> _WHAT TO WORK ON_
Return each line of the entries that mentions the word "none".

[Data entries]
━━━━━━━━━━━━━━━━━━━━━━━━━━━━━━

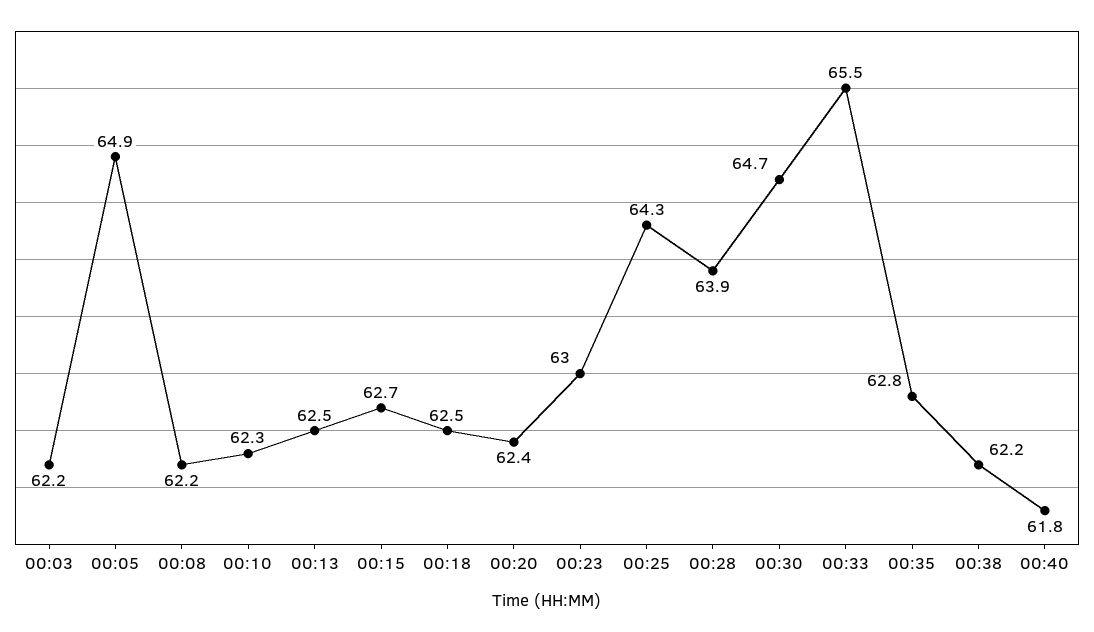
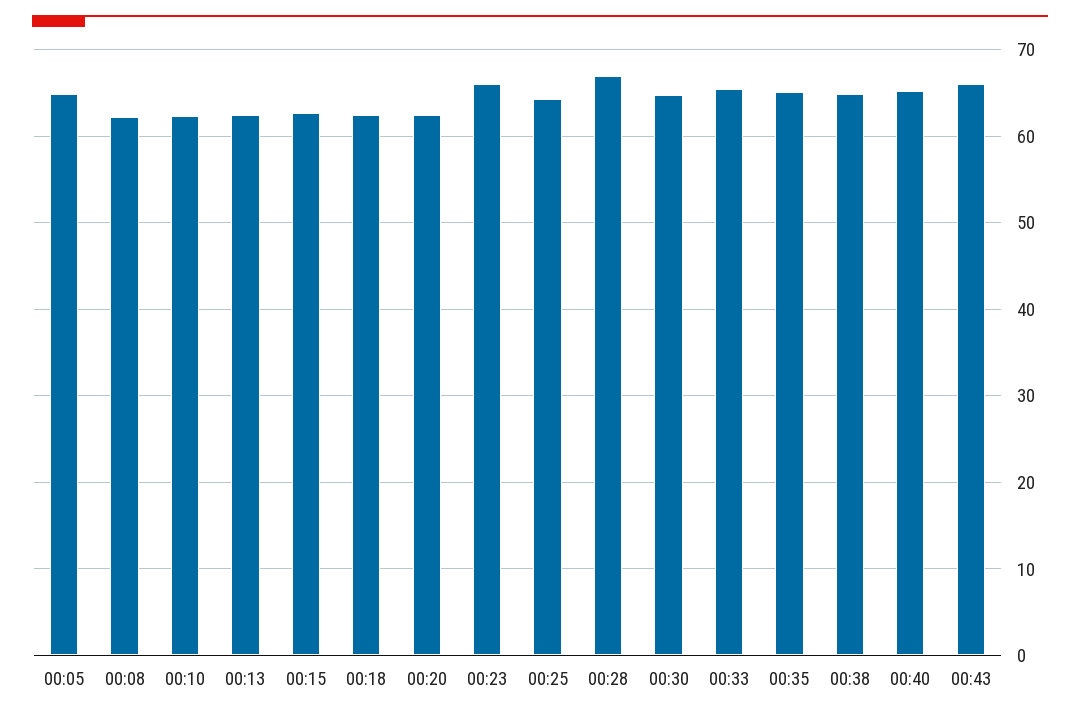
00:03: 62.2 -> none
00:23: 63 -> 66
00:28: 63.9 -> 67
00:35: 62.8 -> 65
00:38: 62.2 -> 65
00:40: 61.8 -> 65
00:43: none -> 66

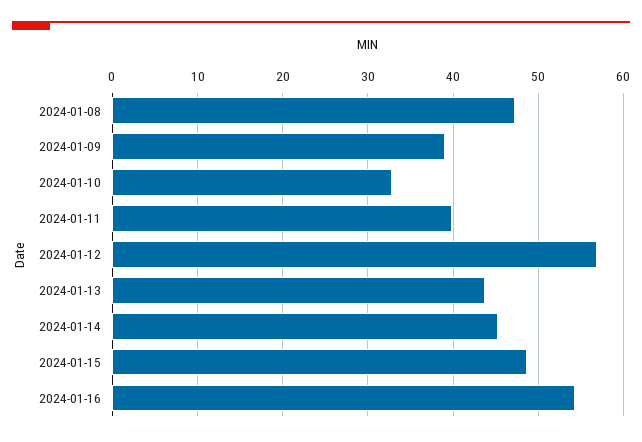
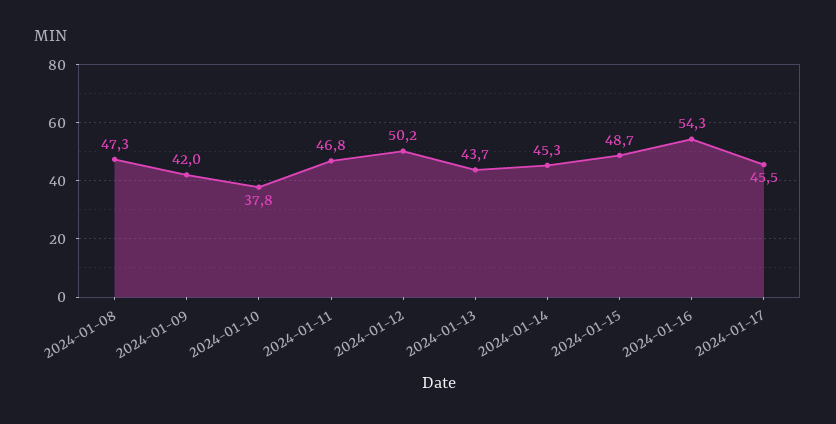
2024-01-09: 39 -> 42
2024-01-10: 33 -> 37.8
2024-01-11: 40 -> 46.8
2024-01-12: 57 -> 50.2
2024-01-17: none -> 45.5

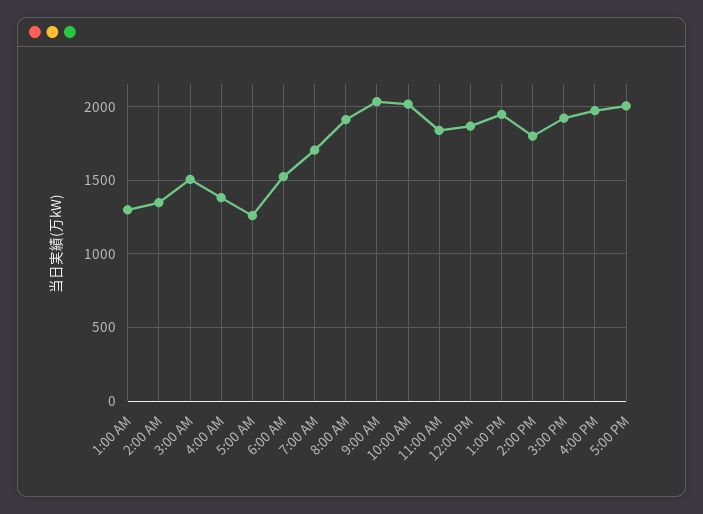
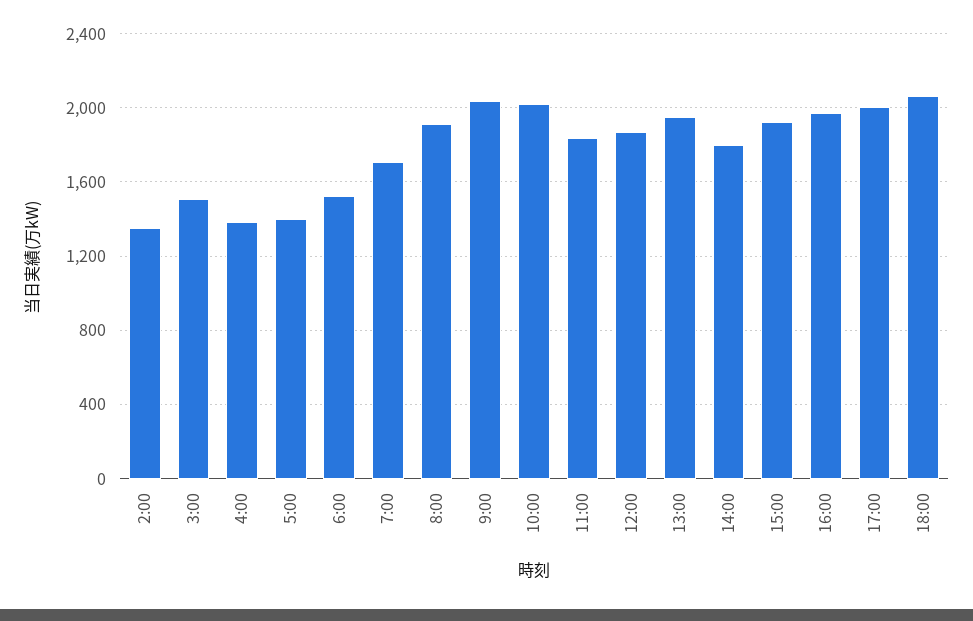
1:00 AM: 1300 -> none
5:00 AM: 1250 -> 1400
18:00: none -> 2050

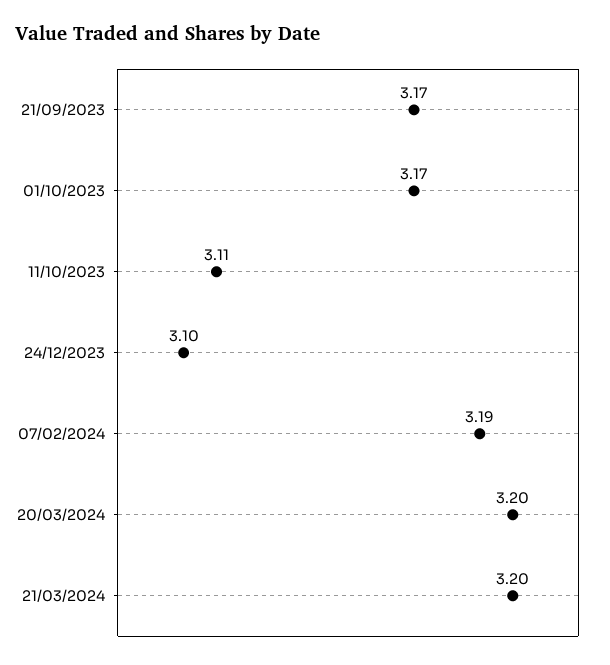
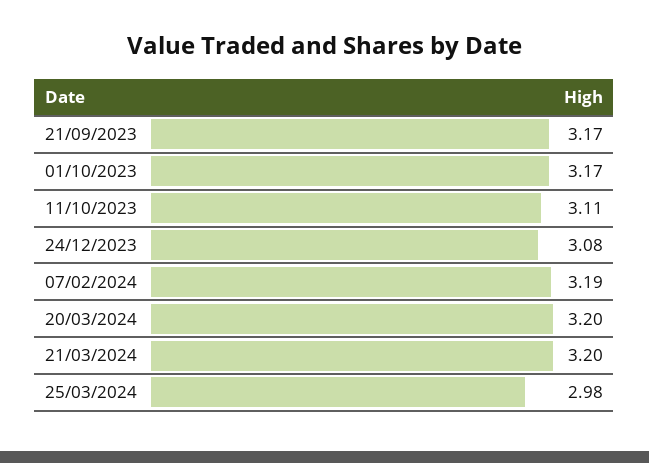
24/12/2023: 3.1 -> 3.08
25/03/2024: none -> 2.98

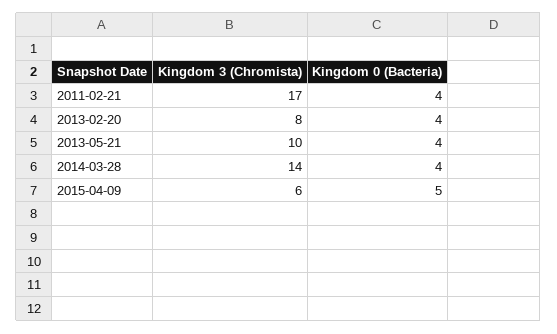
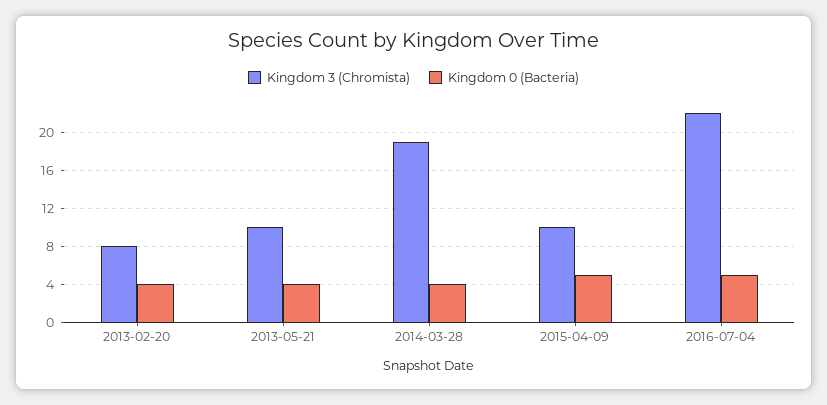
Kingdom 3 (Chromista), 2011-02-21: 17 -> none
Kingdom 0 (Bacteria), 2011-02-21: 4 -> none
Kingdom 3 (Chromista), 2014-03-28: 14 -> 19
Kingdom 3 (Chromista), 2015-04-09: 6 -> 10
Kingdom 3 (Chromista), 2016-07-04: none -> 22
Kingdom 0 (Bacteria), 2016-07-04: none -> 5

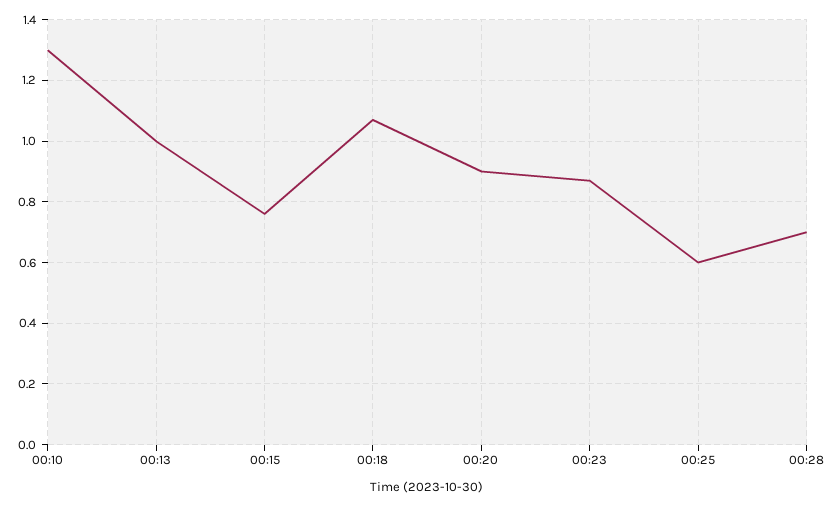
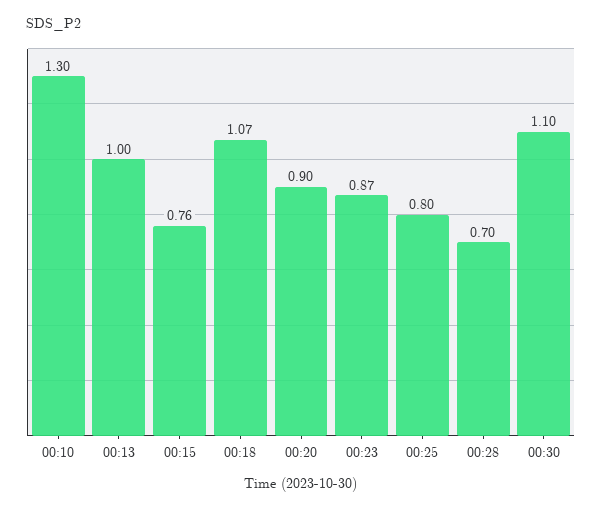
00:25: 0.6 -> 0.8
00:30: none -> 1.1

━━━━━━━━━━━━━━━━━━━━━━━━━━━━━━

> _OUTPUT BELOW_
00:03: 62.2 -> none
00:43: none -> 66
2024-01-17: none -> 45.5
1:00 AM: 1300 -> none
18:00: none -> 2050
25/03/2024: none -> 2.98
Kingdom 3 (Chromista), 2011-02-21: 17 -> none
Kingdom 0 (Bacteria), 2011-02-21: 4 -> none
Kingdom 3 (Chromista), 2016-07-04: none -> 22
Kingdom 0 (Bacteria), 2016-07-04: none -> 5
00:30: none -> 1.1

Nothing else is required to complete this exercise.